Work request ▸ Repeat each line of the material below exactly.

• • • •

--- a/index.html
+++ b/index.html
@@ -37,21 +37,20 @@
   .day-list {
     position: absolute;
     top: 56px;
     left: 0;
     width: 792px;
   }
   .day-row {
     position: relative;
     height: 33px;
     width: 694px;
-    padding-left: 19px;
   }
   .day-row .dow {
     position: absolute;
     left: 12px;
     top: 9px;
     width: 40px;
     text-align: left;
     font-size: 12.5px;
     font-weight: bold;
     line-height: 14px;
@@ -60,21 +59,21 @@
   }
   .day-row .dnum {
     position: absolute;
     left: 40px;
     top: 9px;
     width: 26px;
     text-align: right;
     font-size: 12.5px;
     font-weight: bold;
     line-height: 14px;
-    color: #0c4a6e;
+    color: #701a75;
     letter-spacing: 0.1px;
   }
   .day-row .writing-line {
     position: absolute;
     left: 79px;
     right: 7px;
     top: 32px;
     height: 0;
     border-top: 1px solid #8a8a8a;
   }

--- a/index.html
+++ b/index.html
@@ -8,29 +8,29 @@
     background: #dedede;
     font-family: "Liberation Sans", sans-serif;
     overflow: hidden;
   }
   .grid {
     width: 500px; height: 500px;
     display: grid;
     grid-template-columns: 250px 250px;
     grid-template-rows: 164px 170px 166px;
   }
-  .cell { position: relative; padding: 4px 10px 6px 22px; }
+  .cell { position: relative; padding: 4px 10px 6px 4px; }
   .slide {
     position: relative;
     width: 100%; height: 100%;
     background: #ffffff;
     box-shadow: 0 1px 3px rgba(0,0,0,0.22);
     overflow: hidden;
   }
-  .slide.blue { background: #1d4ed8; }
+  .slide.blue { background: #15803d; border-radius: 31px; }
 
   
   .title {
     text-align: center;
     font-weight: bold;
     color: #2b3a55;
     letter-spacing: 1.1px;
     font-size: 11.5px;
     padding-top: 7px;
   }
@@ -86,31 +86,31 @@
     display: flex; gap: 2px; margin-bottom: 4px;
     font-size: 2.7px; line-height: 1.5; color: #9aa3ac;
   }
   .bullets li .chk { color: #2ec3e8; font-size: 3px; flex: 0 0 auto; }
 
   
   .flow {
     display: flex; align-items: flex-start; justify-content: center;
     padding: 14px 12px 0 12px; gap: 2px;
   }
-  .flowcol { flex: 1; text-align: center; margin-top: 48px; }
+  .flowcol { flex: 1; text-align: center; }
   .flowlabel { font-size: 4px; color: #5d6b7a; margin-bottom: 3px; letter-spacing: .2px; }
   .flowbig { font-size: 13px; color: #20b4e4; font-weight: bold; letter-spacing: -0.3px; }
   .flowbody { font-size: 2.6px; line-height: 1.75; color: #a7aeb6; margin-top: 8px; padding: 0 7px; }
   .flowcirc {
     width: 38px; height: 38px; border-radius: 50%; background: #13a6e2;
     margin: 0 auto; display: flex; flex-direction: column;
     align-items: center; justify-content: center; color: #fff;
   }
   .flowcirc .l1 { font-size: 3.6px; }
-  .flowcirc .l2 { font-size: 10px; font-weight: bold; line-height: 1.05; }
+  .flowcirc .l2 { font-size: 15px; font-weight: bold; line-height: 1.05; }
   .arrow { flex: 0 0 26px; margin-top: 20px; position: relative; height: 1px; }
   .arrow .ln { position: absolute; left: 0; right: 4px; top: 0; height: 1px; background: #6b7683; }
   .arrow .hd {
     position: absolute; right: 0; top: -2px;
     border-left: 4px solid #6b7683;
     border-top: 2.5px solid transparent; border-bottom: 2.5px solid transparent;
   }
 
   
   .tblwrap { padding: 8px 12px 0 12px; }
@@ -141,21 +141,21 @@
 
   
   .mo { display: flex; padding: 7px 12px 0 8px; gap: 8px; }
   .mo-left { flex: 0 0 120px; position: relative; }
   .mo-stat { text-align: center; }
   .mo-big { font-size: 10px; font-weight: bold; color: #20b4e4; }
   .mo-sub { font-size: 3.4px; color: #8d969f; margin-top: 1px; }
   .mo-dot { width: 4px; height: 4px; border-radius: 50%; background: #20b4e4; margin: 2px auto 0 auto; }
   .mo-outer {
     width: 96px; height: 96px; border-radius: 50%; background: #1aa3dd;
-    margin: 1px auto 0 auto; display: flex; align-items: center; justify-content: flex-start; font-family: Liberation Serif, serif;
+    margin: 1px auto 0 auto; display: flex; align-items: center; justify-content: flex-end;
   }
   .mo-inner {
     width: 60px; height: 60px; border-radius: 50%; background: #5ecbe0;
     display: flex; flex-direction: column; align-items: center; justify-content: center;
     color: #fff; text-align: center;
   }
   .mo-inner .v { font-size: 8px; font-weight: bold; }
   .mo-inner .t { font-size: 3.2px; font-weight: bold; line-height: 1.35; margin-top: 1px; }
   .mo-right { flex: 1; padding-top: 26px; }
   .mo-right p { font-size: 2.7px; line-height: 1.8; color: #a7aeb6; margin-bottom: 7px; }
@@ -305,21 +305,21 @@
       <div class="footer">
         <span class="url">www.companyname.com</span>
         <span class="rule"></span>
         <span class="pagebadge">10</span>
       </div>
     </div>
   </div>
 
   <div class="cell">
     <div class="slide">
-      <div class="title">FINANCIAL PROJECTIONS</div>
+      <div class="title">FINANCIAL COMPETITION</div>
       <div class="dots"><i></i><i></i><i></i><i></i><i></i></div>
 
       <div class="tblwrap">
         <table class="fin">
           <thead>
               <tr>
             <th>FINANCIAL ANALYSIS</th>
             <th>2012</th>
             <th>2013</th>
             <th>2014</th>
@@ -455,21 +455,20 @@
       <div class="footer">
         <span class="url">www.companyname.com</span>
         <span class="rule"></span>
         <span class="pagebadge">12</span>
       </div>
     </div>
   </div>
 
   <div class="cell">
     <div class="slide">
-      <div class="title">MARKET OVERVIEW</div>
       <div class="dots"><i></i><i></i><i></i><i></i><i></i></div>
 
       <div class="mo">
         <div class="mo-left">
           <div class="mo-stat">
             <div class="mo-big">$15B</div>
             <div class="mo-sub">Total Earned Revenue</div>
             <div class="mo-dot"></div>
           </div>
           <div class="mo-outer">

• • • •

Answer to the exercise ▸
--- a/index.html
+++ b/index.html
@@ -37,21 +37,20 @@
   .day-list {
     position: absolute;
     top: 56px;
     left: 0;
     width: 792px;
   }
   .day-row {
     position: relative;
     height: 33px;
     width: 694px;
-    padding-left: 19px;
   }
   .day-row .dow {
     position: absolute;
     left: 12px;
     top: 9px;
     width: 40px;
     text-align: left;
     font-size: 12.5px;
     font-weight: bold;
     line-height: 14px;
@@ -60,21 +59,21 @@
   }
   .day-row .dnum {
     position: absolute;
     left: 40px;
     top: 9px;
     width: 26px;
     text-align: right;
     font-size: 12.5px;
     font-weight: bold;
     line-height: 14px;
-    color: #0c4a6e;
+    color: #701a75;
     letter-spacing: 0.1px;
   }
   .day-row .writing-line {
     position: absolute;
     left: 79px;
     right: 7px;
     top: 32px;
     height: 0;
     border-top: 1px solid #8a8a8a;
   }

--- a/index.html
+++ b/index.html
@@ -8,29 +8,29 @@
     background: #dedede;
     font-family: "Liberation Sans", sans-serif;
     overflow: hidden;
   }
   .grid {
     width: 500px; height: 500px;
     display: grid;
     grid-template-columns: 250px 250px;
     grid-template-rows: 164px 170px 166px;
   }
-  .cell { position: relative; padding: 4px 10px 6px 22px; }
+  .cell { position: relative; padding: 4px 10px 6px 4px; }
   .slide {
     position: relative;
     width: 100%; height: 100%;
     background: #ffffff;
     box-shadow: 0 1px 3px rgba(0,0,0,0.22);
     overflow: hidden;
   }
-  .slide.blue { background: #1d4ed8; }
+  .slide.blue { background: #15803d; border-radius: 31px; }
 
   
   .title {
     text-align: center;
     font-weight: bold;
     color: #2b3a55;
     letter-spacing: 1.1px;
     font-size: 11.5px;
     padding-top: 7px;
   }
@@ -86,31 +86,31 @@
     display: flex; gap: 2px; margin-bottom: 4px;
     font-size: 2.7px; line-height: 1.5; color: #9aa3ac;
   }
   .bullets li .chk { color: #2ec3e8; font-size: 3px; flex: 0 0 auto; }
 
   
   .flow {
     display: flex; align-items: flex-start; justify-content: center;
     padding: 14px 12px 0 12px; gap: 2px;
   }
-  .flowcol { flex: 1; text-align: center; margin-top: 48px; }
+  .flowcol { flex: 1; text-align: center; }
   .flowlabel { font-size: 4px; color: #5d6b7a; margin-bottom: 3px; letter-spacing: .2px; }
   .flowbig { font-size: 13px; color: #20b4e4; font-weight: bold; letter-spacing: -0.3px; }
   .flowbody { font-size: 2.6px; line-height: 1.75; color: #a7aeb6; margin-top: 8px; padding: 0 7px; }
   .flowcirc {
     width: 38px; height: 38px; border-radius: 50%; background: #13a6e2;
     margin: 0 auto; display: flex; flex-direction: column;
     align-items: center; justify-content: center; color: #fff;
   }
   .flowcirc .l1 { font-size: 3.6px; }
-  .flowcirc .l2 { font-size: 10px; font-weight: bold; line-height: 1.05; }
+  .flowcirc .l2 { font-size: 15px; font-weight: bold; line-height: 1.05; }
   .arrow { flex: 0 0 26px; margin-top: 20px; position: relative; height: 1px; }
   .arrow .ln { position: absolute; left: 0; right: 4px; top: 0; height: 1px; background: #6b7683; }
   .arrow .hd {
     position: absolute; right: 0; top: -2px;
     border-left: 4px solid #6b7683;
     border-top: 2.5px solid transparent; border-bottom: 2.5px solid transparent;
   }
 
   
   .tblwrap { padding: 8px 12px 0 12px; }
@@ -141,21 +141,21 @@
 
   
   .mo { display: flex; padding: 7px 12px 0 8px; gap: 8px; }
   .mo-left { flex: 0 0 120px; position: relative; }
   .mo-stat { text-align: center; }
   .mo-big { font-size: 10px; font-weight: bold; color: #20b4e4; }
   .mo-sub { font-size: 3.4px; color: #8d969f; margin-top: 1px; }
   .mo-dot { width: 4px; height: 4px; border-radius: 50%; background: #20b4e4; margin: 2px auto 0 auto; }
   .mo-outer {
     width: 96px; height: 96px; border-radius: 50%; background: #1aa3dd;
-    margin: 1px auto 0 auto; display: flex; align-items: center; justify-content: flex-start; font-family: Liberation Serif, serif;
+    margin: 1px auto 0 auto; display: flex; align-items: center; justify-content: flex-end;
   }
   .mo-inner {
     width: 60px; height: 60px; border-radius: 50%; background: #5ecbe0;
     display: flex; flex-direction: column; align-items: center; justify-content: center;
     color: #fff; text-align: center;
   }
   .mo-inner .v { font-size: 8px; font-weight: bold; }
   .mo-inner .t { font-size: 3.2px; font-weight: bold; line-height: 1.35; margin-top: 1px; }
   .mo-right { flex: 1; padding-top: 26px; }
   .mo-right p { font-size: 2.7px; line-height: 1.8; color: #a7aeb6; margin-bottom: 7px; }
@@ -305,21 +305,21 @@
       <div class="footer">
         <span class="url">www.companyname.com</span>
         <span class="rule"></span>
         <span class="pagebadge">10</span>
       </div>
     </div>
   </div>
 
   <div class="cell">
     <div class="slide">
-      <div class="title">FINANCIAL PROJECTIONS</div>
+      <div class="title">FINANCIAL COMPETITION</div>
       <div class="dots"><i></i><i></i><i></i><i></i><i></i></div>
 
       <div class="tblwrap">
         <table class="fin">
           <thead>
               <tr>
             <th>FINANCIAL ANALYSIS</th>
             <th>2012</th>
             <th>2013</th>
             <th>2014</th>
@@ -455,21 +455,20 @@
       <div class="footer">
         <span class="url">www.companyname.com</span>
         <span class="rule"></span>
         <span class="pagebadge">12</span>
       </div>
     </div>
   </div>
 
   <div class="cell">
     <div class="slide">
-      <div class="title">MARKET OVERVIEW</div>
       <div class="dots"><i></i><i></i><i></i><i></i><i></i></div>
 
       <div class="mo">
         <div class="mo-left">
           <div class="mo-stat">
             <div class="mo-big">$15B</div>
             <div class="mo-sub">Total Earned Revenue</div>
             <div class="mo-dot"></div>
           </div>
           <div class="mo-outer">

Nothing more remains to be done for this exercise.